Monday, October 31, 2016

Mostly Knitting

Yesterday, I went for a walk in the Bois de Vincennes.  First stop was at Stade Pershing to see some of the game between the PUC and the Wallabies. PUC I get; it stands for Paris Université Club and the baseball section has been around for more than a hundred years. It might not sound great in English, but we speak French, here. This is the club I belonged to when I was a scorekeeper and this was Louis' club when he played. Wallabies? They are from Normandy, from Louviers, not far from Rouen. Why did they choose an Australian animal?
Back to the game. I don't know what the score was when I strolled in, but I think I watched 2 innings, maybe it was only an inning and a half. There were so many errors on the part of the PUC defense, I couldn't keep track of how many runs were scored. Then, when the PUC finally came up to bat, without hearing the slightest clink of the aluminum bats, I saw too many walked in runs. The bleachers, if that's what you can call them, have been condemned, already, for several years. The city replaced the old splintered wood with plastic that melted out of shape, almost immediately. So, you climb over the barriers and sit, sort of, for as long as you can stand it. It was warm and sunny, but after losing all interest in the game, I got up and continued my walk.
The fall colors are starting to show up nicely. Lots of people were out rowing on the Lac des Minimes. I finished going around the lake and had, what I assume will be, my last ice cream cone of the year from the stand. I turned towards Fontenay-sous-Bois and came home that way. According to MapMyWalk, that was a 5.67 km. walk.
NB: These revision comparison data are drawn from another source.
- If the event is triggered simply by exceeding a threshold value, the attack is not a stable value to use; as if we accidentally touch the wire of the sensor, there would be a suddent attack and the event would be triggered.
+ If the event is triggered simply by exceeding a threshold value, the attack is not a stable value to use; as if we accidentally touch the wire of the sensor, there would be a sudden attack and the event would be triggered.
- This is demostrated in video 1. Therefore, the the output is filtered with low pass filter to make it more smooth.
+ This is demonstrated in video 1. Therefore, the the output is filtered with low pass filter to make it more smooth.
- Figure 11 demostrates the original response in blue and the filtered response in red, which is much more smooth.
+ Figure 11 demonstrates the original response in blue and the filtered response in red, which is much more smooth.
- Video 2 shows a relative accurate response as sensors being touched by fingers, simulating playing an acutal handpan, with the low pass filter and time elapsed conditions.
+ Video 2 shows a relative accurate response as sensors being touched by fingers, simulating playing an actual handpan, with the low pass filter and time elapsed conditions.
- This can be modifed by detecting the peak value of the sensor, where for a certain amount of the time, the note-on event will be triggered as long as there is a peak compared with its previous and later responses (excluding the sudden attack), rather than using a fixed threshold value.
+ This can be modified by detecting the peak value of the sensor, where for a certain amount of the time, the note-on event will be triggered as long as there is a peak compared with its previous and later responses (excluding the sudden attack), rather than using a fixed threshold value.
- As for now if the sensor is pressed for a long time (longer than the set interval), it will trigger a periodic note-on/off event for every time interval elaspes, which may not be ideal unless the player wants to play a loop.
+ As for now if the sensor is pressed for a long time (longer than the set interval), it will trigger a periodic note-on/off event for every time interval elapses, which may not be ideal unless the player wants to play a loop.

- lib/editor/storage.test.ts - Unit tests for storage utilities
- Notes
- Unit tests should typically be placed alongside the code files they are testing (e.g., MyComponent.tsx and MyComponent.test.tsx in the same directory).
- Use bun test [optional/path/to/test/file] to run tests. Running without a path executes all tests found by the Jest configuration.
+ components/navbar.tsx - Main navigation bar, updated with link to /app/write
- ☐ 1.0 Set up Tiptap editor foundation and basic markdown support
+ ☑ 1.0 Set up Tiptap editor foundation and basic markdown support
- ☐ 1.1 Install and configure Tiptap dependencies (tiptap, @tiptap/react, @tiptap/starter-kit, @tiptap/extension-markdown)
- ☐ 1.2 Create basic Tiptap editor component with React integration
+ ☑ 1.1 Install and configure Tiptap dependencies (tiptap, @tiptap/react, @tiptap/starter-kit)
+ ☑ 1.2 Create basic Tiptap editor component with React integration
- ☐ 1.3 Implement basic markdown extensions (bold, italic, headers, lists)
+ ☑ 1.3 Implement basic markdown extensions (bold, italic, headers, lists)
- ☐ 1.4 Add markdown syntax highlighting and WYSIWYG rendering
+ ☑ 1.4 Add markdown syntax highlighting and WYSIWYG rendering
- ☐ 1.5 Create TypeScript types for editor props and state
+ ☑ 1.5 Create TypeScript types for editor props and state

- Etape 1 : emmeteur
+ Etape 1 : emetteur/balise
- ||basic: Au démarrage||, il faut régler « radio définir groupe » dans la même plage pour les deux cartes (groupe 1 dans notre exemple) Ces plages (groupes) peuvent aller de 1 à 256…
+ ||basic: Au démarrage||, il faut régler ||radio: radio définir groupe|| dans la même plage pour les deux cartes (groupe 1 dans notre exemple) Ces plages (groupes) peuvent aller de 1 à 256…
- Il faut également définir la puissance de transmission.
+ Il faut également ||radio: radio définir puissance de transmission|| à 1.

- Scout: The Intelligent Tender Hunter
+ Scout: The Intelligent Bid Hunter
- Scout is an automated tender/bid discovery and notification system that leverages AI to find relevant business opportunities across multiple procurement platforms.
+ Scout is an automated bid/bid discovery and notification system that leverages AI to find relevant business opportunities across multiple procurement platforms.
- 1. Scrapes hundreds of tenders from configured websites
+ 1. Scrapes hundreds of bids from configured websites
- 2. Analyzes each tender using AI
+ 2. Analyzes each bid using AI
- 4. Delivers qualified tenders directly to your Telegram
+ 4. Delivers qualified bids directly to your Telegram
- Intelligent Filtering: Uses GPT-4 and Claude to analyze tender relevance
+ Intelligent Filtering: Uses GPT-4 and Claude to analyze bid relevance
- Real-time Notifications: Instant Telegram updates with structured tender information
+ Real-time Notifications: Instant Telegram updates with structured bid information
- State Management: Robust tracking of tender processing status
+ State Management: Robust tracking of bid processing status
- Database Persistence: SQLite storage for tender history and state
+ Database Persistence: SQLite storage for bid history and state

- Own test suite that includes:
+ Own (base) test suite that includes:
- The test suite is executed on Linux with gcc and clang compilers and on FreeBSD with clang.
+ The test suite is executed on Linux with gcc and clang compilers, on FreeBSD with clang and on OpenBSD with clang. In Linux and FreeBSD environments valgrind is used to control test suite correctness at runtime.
I got home and picked up my crochet work. I'm adding a scallop edge to the skirt hem of a dress I knitted on the machine last week. It's an Anne Lavene design. I'll add the same edge to the sleeves and to the waist, when I join the bodice to the skirt. I made it with a fully closed skirt, seam on the side. I used Yeomans 100% Cotton Slub CK2, which, I have decided, I don't like. The idea is to dye this once it's all assembled. That's why I chose it, but the yarn kept getting all knotted up, coming off the cone, and I found it tedious to work with. Even crocheting, it gets all knotted up, so it's not because of the speed in machine knitting that made it do that. Also, it knitted up slanted, so it's awfully hard to block and get straight, again. I'm still not sure the center of the bodice will find itself in the center. One think I can say in favor of the yarn is that it is economical. I bought 2 cones and have not even used half of the first, even though I made 2 bodices! I thought I had made a mistake, when the first one looked so off-balance, so I made a second one, paying extra special attention not to make any mistakes -- and I didn't -- but it came out just as skewed. I'm going to finish this thing and see what it's like all put together.
Before that, I had tried to make a sweater for Paul, a double-knit. It looks all knit on the wrong side and on the right side, it looks like vertical stripes. It looks all stretched out in the picture. Doing the 5-stitch crossed cables every two rows turned out to be too much for me. There were some dropped stitches; I had to start over; again, dropped stitches, again, start over. When I discovered the dropped stitches, again, I gave up. The color doesn't show well, here. It's a dark, inky blue. Beautiful, fine, merino wool, also from Yeoman's. I had the yarn shipped to France. Yes, it was a bit expensive to do that, but still cheaper than a trip by car to England. (I ordered a lot of yarn!)
For anyone still interested, AARO had its own presidential election debate on October 19. We invited all four parties, but the Green party did not respond to our invitation. We posted the video the next day. It was a good evening. Cordial. Nothing like what we see going on in the US.